*AIM OF THE TASK*. Copy every line of the following data that includes the string "radius".

Dataset records:

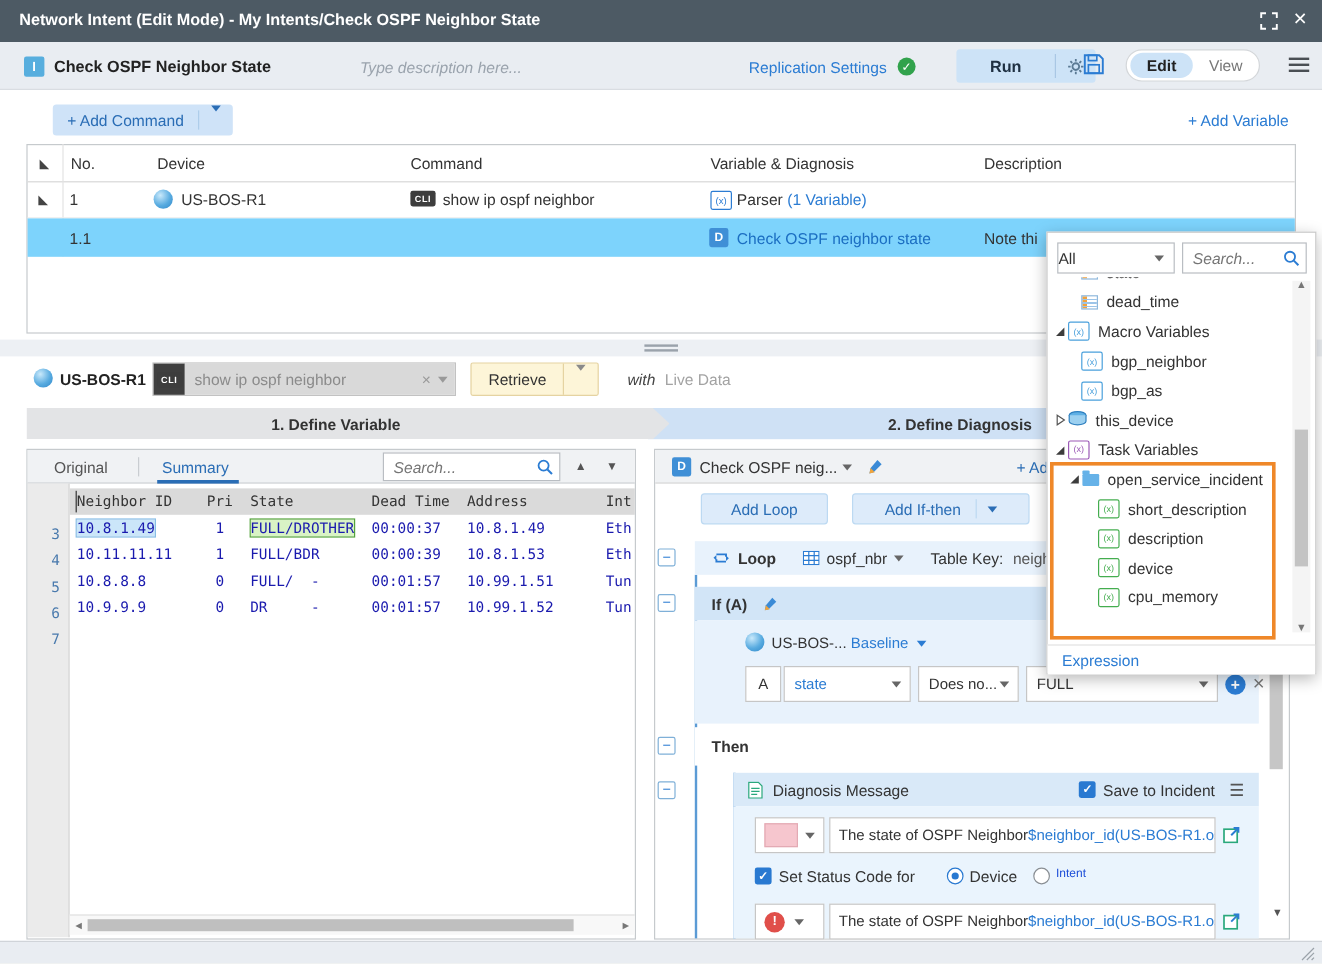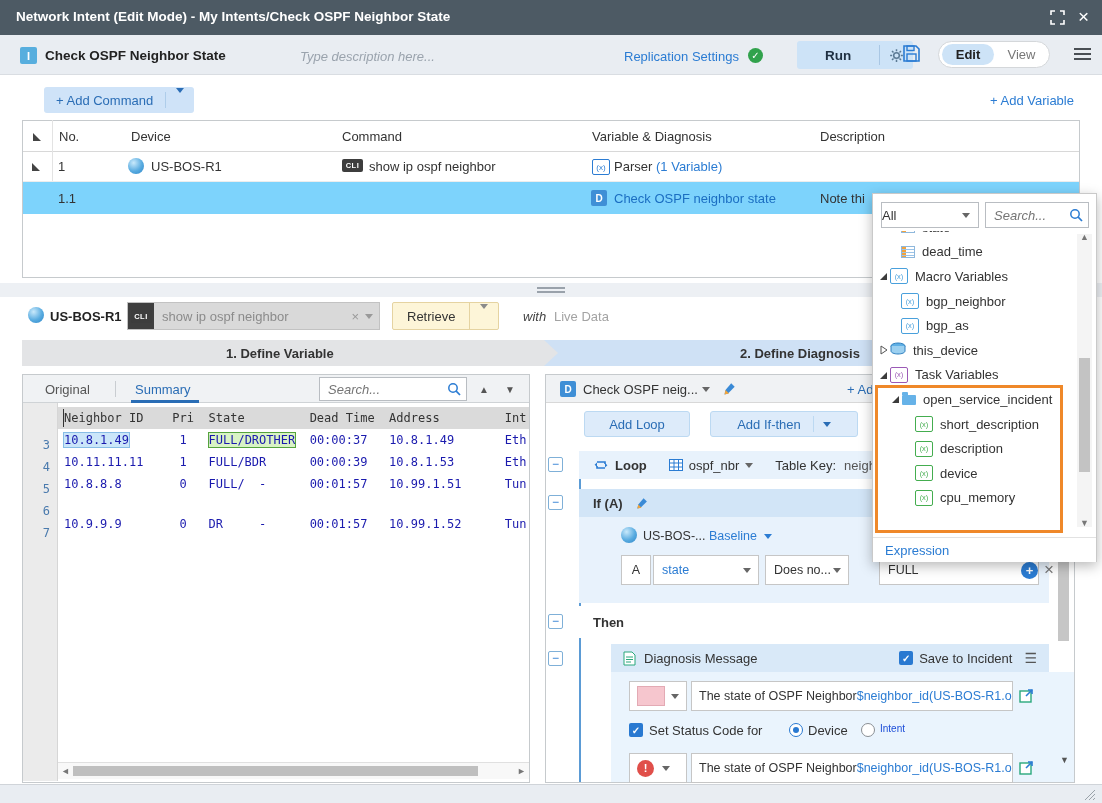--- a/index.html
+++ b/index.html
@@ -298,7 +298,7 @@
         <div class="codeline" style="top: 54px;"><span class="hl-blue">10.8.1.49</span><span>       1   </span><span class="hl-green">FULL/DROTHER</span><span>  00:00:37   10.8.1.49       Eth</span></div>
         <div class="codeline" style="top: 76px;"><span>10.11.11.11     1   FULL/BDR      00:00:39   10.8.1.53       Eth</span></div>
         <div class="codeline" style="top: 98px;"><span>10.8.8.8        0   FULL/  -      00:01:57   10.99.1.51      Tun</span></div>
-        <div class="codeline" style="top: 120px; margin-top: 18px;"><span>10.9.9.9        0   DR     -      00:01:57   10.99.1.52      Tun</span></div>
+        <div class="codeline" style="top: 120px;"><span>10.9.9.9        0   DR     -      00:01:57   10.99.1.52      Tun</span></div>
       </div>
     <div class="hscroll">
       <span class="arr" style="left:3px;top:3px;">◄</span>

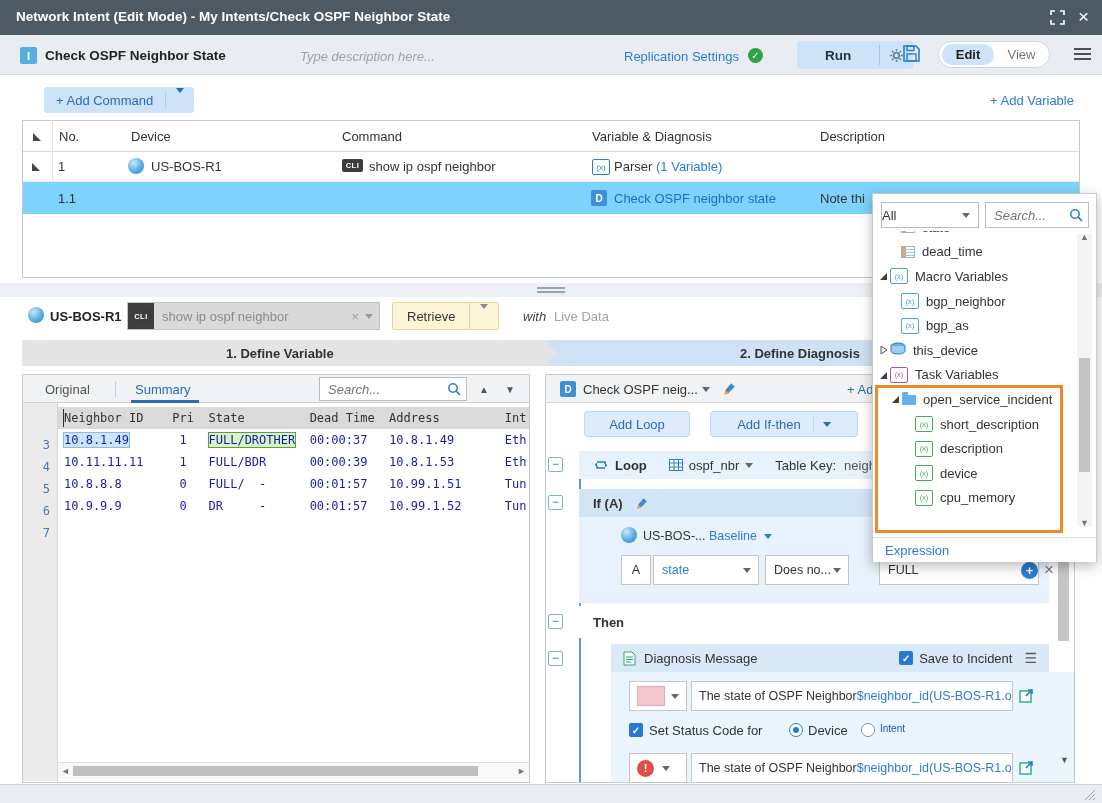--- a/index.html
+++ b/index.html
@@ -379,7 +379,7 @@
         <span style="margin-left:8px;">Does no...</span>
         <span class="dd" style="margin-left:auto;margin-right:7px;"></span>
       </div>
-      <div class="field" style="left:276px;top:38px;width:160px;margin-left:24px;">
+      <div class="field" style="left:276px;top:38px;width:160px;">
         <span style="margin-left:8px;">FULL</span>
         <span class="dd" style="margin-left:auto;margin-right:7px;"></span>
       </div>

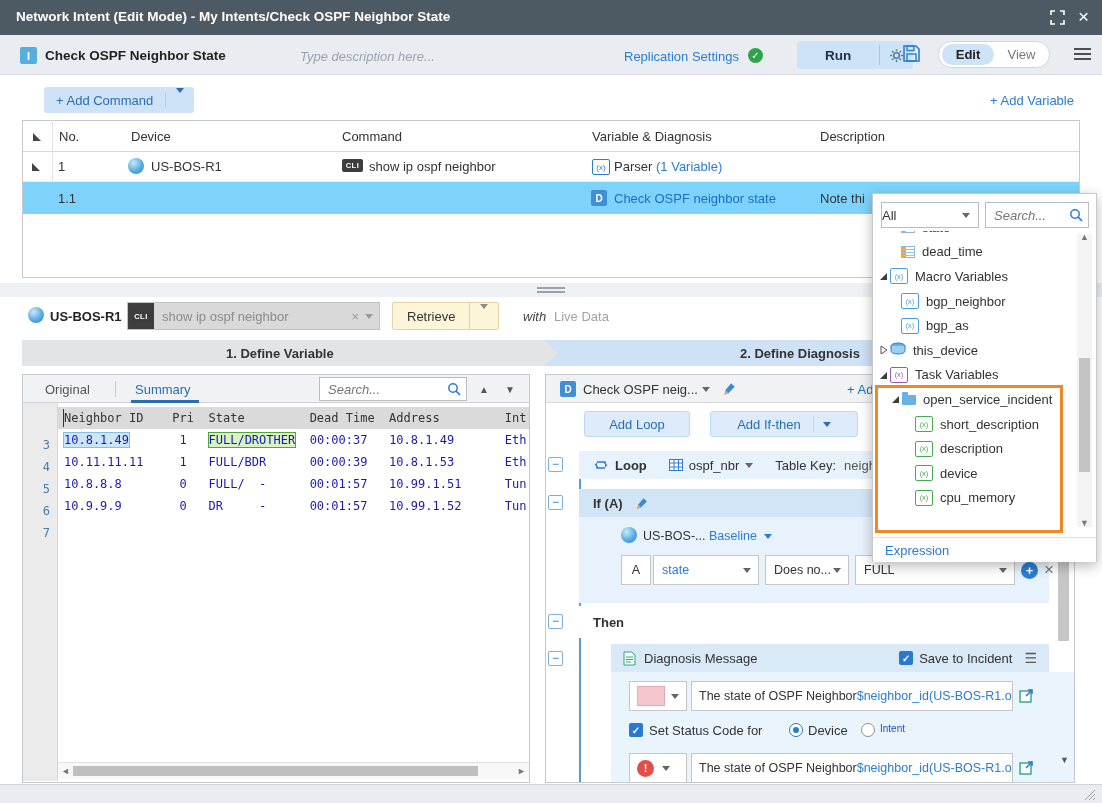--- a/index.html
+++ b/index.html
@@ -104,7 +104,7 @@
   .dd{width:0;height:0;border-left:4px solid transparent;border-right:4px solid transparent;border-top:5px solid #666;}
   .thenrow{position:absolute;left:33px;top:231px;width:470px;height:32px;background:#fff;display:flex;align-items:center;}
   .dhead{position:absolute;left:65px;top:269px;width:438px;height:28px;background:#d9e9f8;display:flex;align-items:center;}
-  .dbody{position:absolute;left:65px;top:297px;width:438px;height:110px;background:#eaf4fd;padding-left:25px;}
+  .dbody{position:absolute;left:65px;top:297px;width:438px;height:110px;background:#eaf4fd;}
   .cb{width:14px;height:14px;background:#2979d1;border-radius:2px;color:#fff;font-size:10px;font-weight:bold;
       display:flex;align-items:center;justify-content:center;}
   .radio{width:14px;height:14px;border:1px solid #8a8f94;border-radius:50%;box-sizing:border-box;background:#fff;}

*TASK ANSWER*.
   .cb{width:14px;height:14px;background:#2979d1;border-radius:2px;color:#fff;font-size:10px;font-weight:bold;
   .radio{width:14px;height:14px;border:1px solid #8a8f94;border-radius:50%;box-sizing:border-box;background:#fff;}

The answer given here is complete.